October 1, 2004
Tanya Alteras, Sharon Silow-Carroll
Stretching State Health Care Dollars: Pooled and Evidence-Based Pharmaceutical Purchasing, Sharon Silow-Carroll, M.B.A., M.S.W., and Tanya Alteras, M.P.P., The Commonwealth Fund, October 2004
In recent years, rising pharmaceutical costs have contributed in a major way to the growth of overall health care costs generally and of Medicaid outlays in particular. As a result, many states are implementing drug-cost-containment mechanisms that do not merely pass state expenditures on to consumers in the form of higher copayments and deductibles but instead put innovative approaches in place that reduce state costs so as to expand or maintain access.

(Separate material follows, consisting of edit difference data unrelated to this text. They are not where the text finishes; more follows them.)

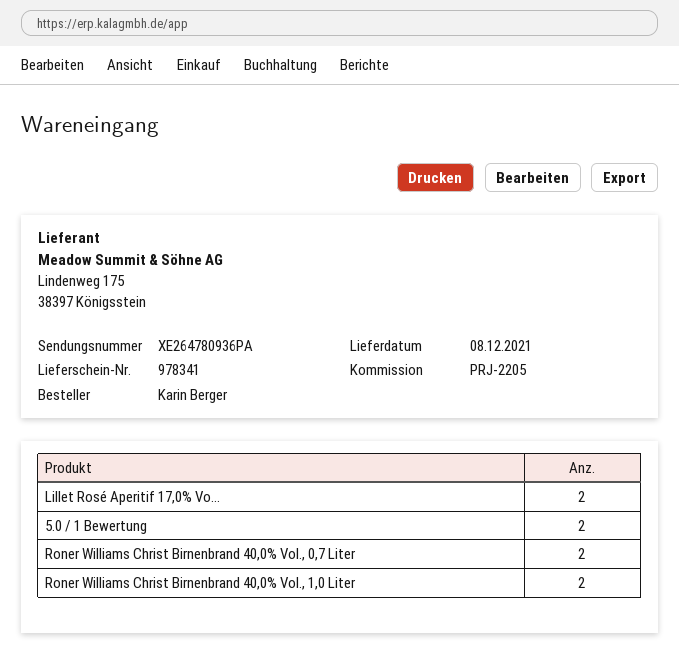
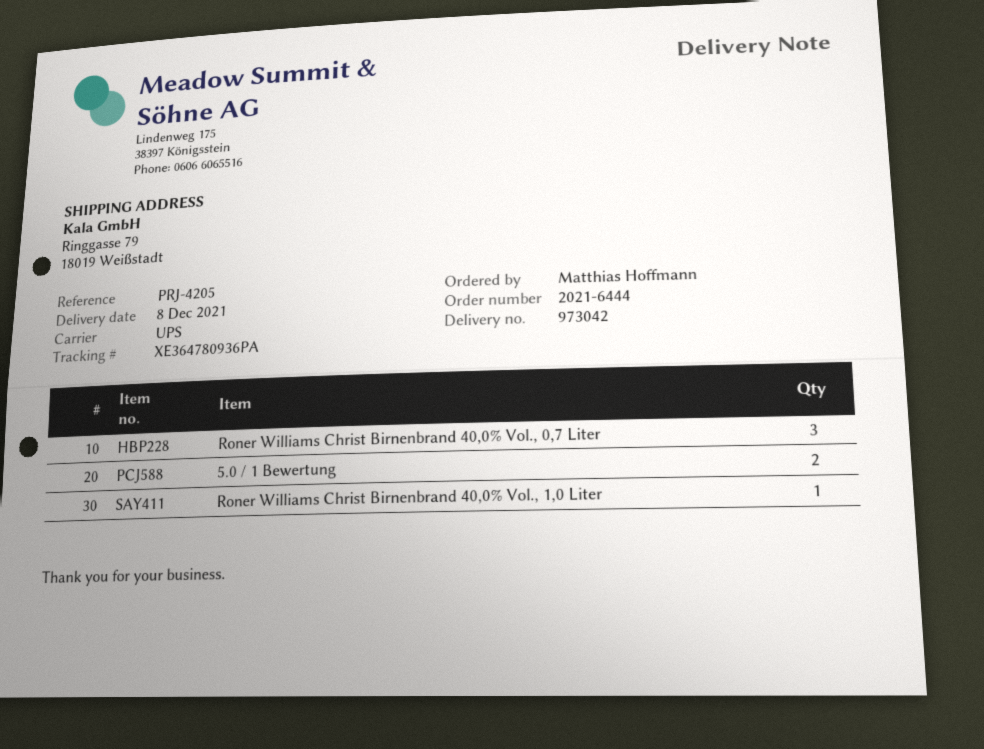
delivery note number: 978341 -> 973042
reference: PRJ-2205 -> PRJ-4205
ordered by: Karin Berger -> Matthias Hoffmann
tracking number: XE264780936PA -> XE364780936PA
Lillet Rosé Aperitif 17,0% Vo...: 2 -> none
Roner Williams Christ Birnenbrand 40,0% Vol., 0,7 Liter: 2 -> 3
Roner Williams Christ Birnenbrand 40,0% Vol., 1,0 Liter: 2 -> 1

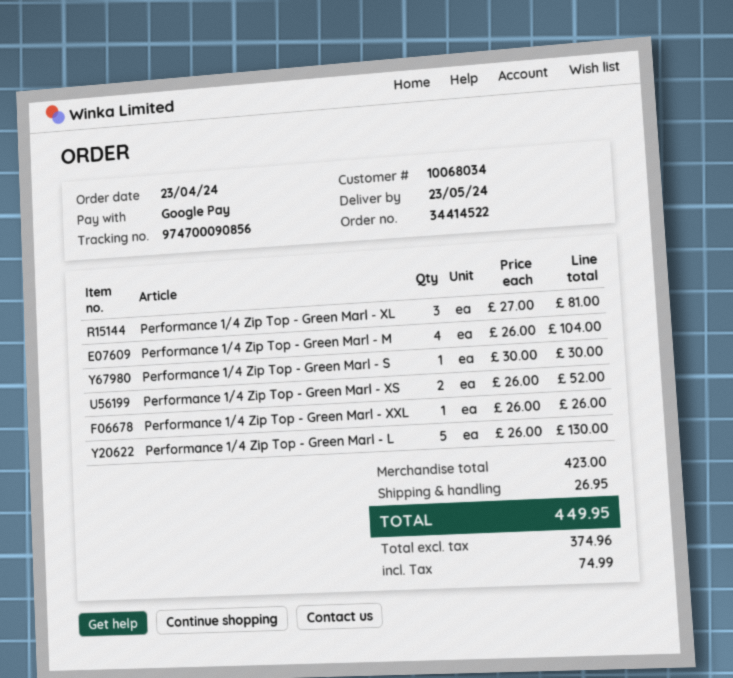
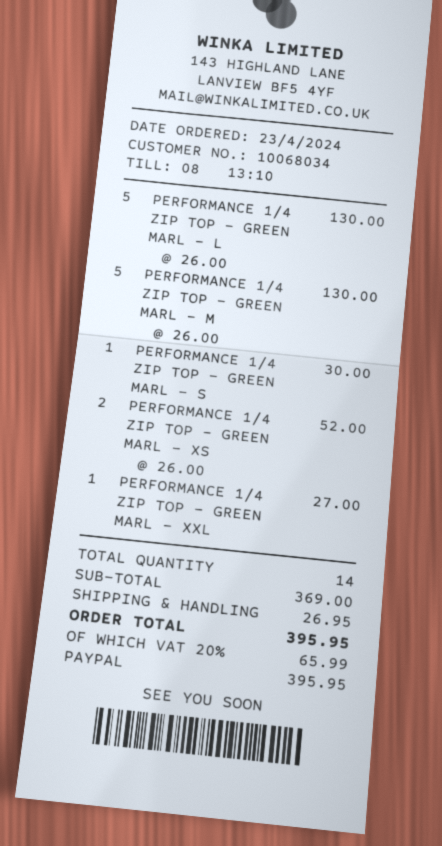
payment method: Google Pay -> PayPal
Performance 1/4 Zip Top - Green Marl - XL: 3 x 27.00 = 81.00 -> none
Performance 1/4 Zip Top - Green Marl - M: 4 x 26.00 = 104.00 -> 5 x 26.00 = 130.00
Performance 1/4 Zip Top - Green Marl - XXL: 1 x 26.00 = 26.00 -> 1 x 27.00 = 27.00
subtotal: 423.00 -> 369.00
tax: 74.99 -> 65.99
total: 449.95 -> 395.95

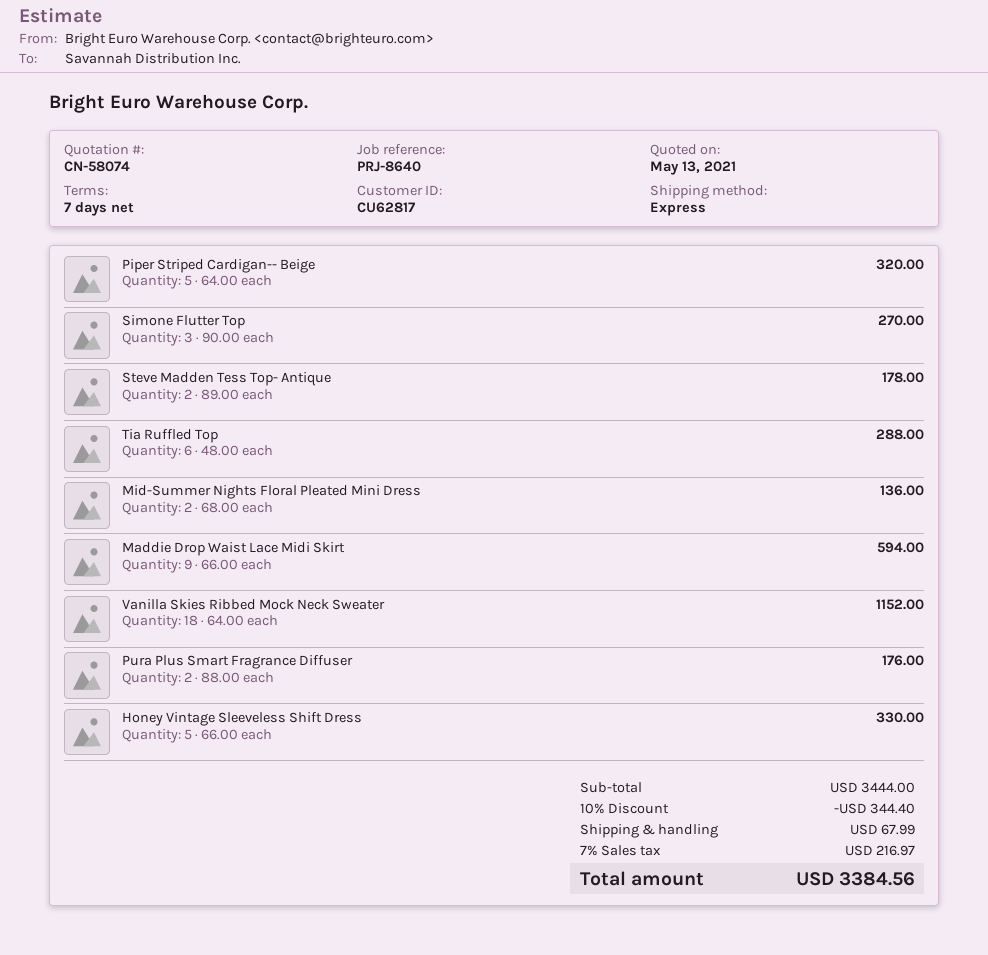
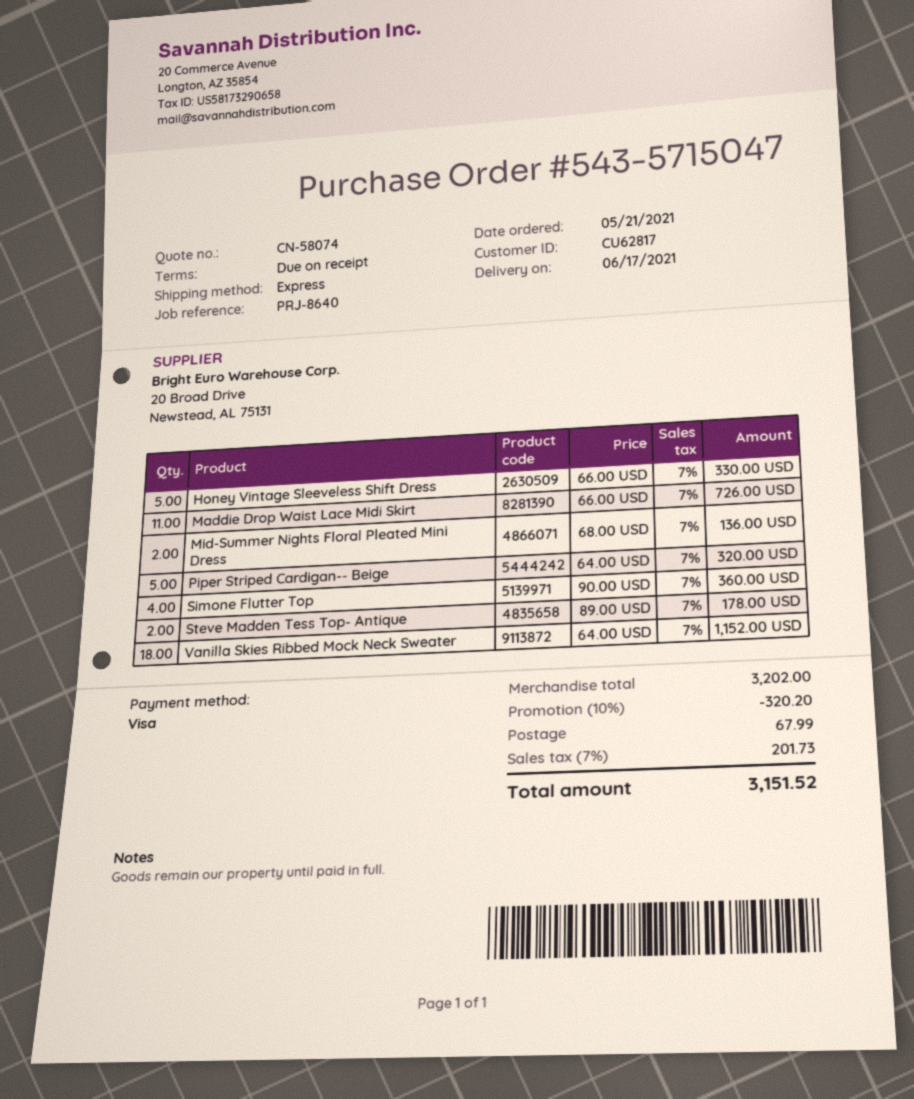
payment terms: 7 days -> on receipt
Simone Flutter Top: 3 x 90.00 = 270.00 -> 4 x 90.00 = 360.00
Tia Ruffled Top: 6 x 48.00 = 288.00 -> none
Maddie Drop Waist Lace Midi Skirt: 9 x 66.00 = 594.00 -> 11 x 66.00 = 726.00
Pura Plus Smart Fragrance Diffuser: 2 x 88.00 = 176.00 -> none
subtotal: 3444.00 -> 3202.00
discount: 10% = 344.40 -> 10% = 320.20
tax: 7% = 216.97 -> 7% = 201.73
total: 3384.56 -> 3151.52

These strategies are grouped in the corresponding ESRI report as follows:
- Multistate purchasing and collaboration. By joining forces, states are able to enhance their bargaining clout—generally through a common pharmacy-benefits manager (PBM)—when negotiating drug prices with manufacturers. Because prices and rebates are tied to volume, potential savings to states rise as participation in a purchasing pool expands. States may pool purchasing for Medicaid beneficiaries, SCHIP enrollees, state employees, and other groups on whose behalf states buy pharmaceuticals.
- Intrastate purchasing. Another form of bulk pharmaceutical purchasing involves pooling within a state—across agencies. Like multistate purchasing, intrastate pooling allows states to stretch their dollars by enhancing their purchasing power through administrative streamlining.
- State-negotiated discounts and drug-only benefits. Some states are using their purchasing clout in the form of "pharmacy assistance programs" aimed at the elderly and people with disabilities who are not eligible for Medicaid and may not have any drug coverage. A related strategy taps federal matching funds to essentially expand Medicaid with a drug-only benefit.
- Substitutions, evidence-based preferred-drug lists (PDLs), and supplemental rebates. For years, states have encouraged the use of less costly prescription drugs through generic substitutions or "therapeutic equivalents." Also, as of April 2004, 33 states operated, were implementing, or had enacted legislation authorizing PDLs for Medicaid beneficiaries. States may select "preferred drugs" from different classes of pharmaceuticals based on a committee's findings on therapeutic action, safety, clinical outcome, and cost. Drugs not on the list are not covered, or they require that the prescribing physician obtain prior authorization. Most states using a PDL also obtain supplemental rebates from manufacturers who want their products to be included on the PDL and available without prior authorization.